The expression $OP^2=R(R-2PK)$ looks sort of similar to Euler's formula: $OI^2=R(R-2r)$ . Indeed, another way to interpret the formula is that the power of $I$ with respect to the circumcircle equals $2Rr$ , and this allows a synthetic approach to proving the formula. In fact, I found the following lemma:

Lemma : If $P$ is inside $\triangle ABC$ and satisfies $OP^2=R(R-2PK)$ , where $K$ is its foot of projection on $AB$ , then $QP=QB$ where $Q=AP\cap \odot (ABC)\ne A$ .
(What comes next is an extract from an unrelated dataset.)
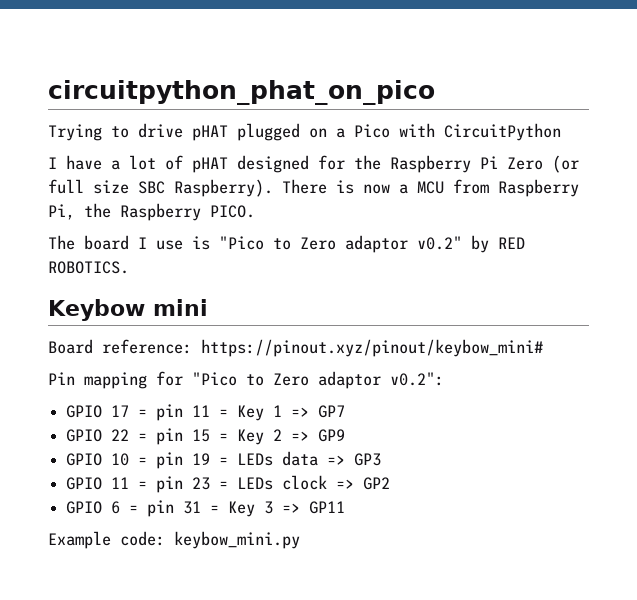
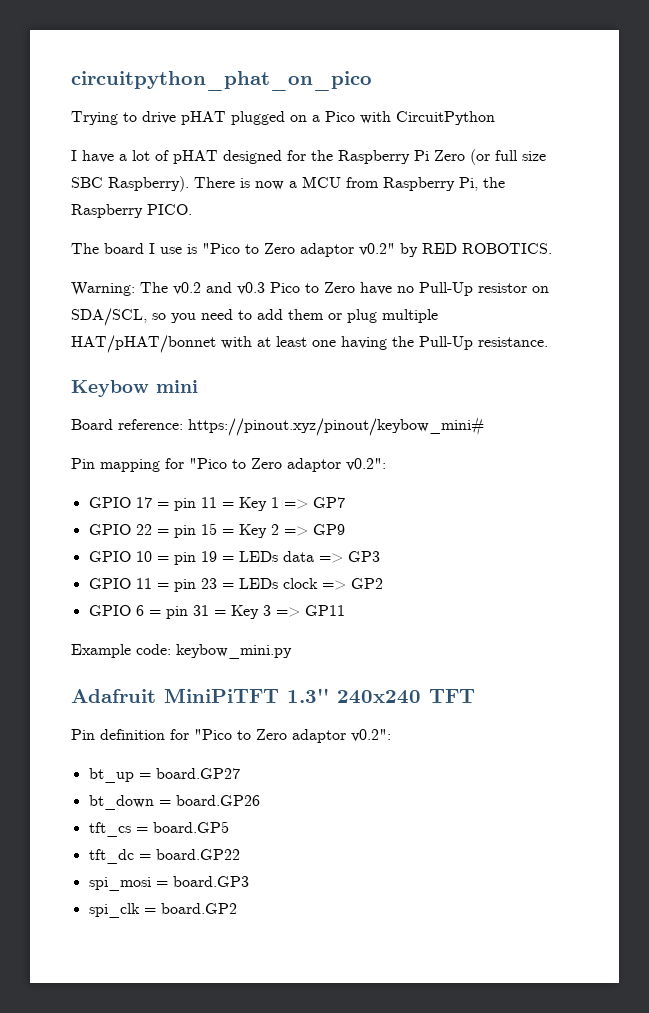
(129, 267) none -> [71,282,549,296] [71,308,438,326] [71,335,548,353] // Warning: The v0.2 and v0.3 Pico to Zero have no Pull-Up resistor on SDA/SCL, so you need to add them or plug multiple HAT/pHAT/bonnet with at least one having the Pull-Up resistance.
(300, 540) none -> [71,688,475,704] [71,729,391,743] [88,768,240,783] [88,795,260,810] [88,821,229,837] [88,849,240,864] [88,876,249,891] [88,903,237,918] // Adafruit MiniPiTFT 1.3'' 240x240 TFT // Pin definition for "Pico to Zero adaptor v0.2": // bt_up = board.GP27 // bt_down = board.GP26 // tft_cs = board.GP5 // tft_dc = board.GP22 // spi_mosi = board.GP3 // spi_clk = board.GP2

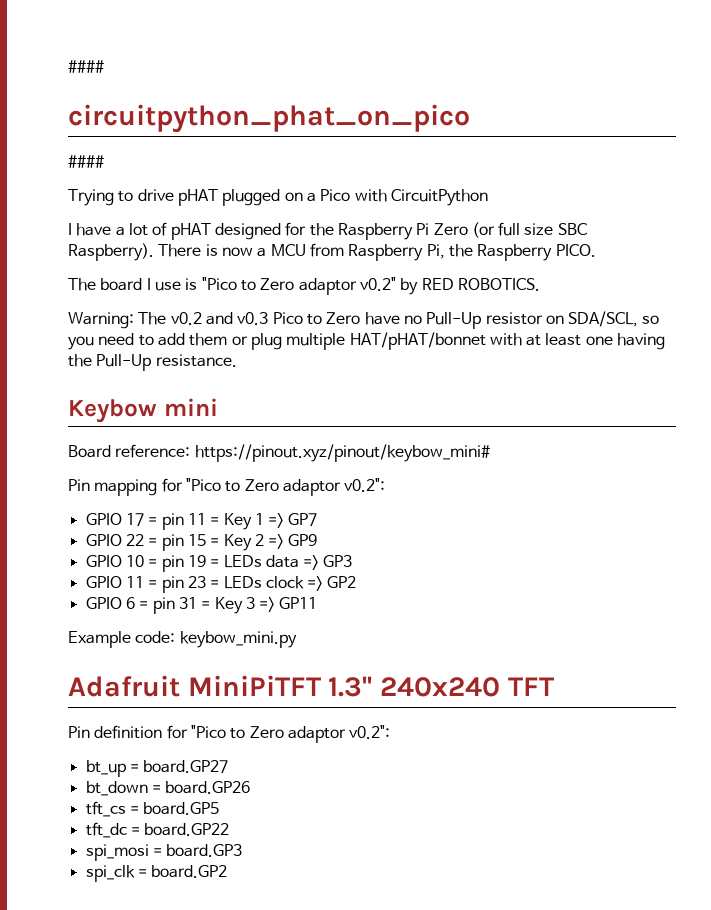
(71, 81) none -> [68,60,104,73] #### //
(372, 81) none -> [68,155,104,168] // ####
Proof : We make use of the interpretation mentioned above, namely $2R\cdot PK=R^2-OP^2=AP\cdot PQ$ Construct $QS$ the diameter of $\odot (ABC)$ . Since $\angle QBS=90^{\circ}=\angle AKP$ and $\angle BSQ=\angle BAP$ , therefore $AKP\sim SBQ\implies$ $AP\cdot BQ=QS\cdot PK=2R\cdot PK=AP\cdot PQ$ Hence $BQ=PQ$ $_{\Box}$

Applying this lemma to the problem, we extend $AD$ to meet $\odot (ABC)$ at $F$ and get $FP=FB$ .Hence $AP=AF-PF=AF-BF$ , which we can definitely calculate:

By Pythagorean theorem: $CD=30, BD=12$ . From $ADC\sim BDF$ , we have $DF=22.5, BF=25.5\implies$ $AP=16+22.5-25.5=\boxed {13}$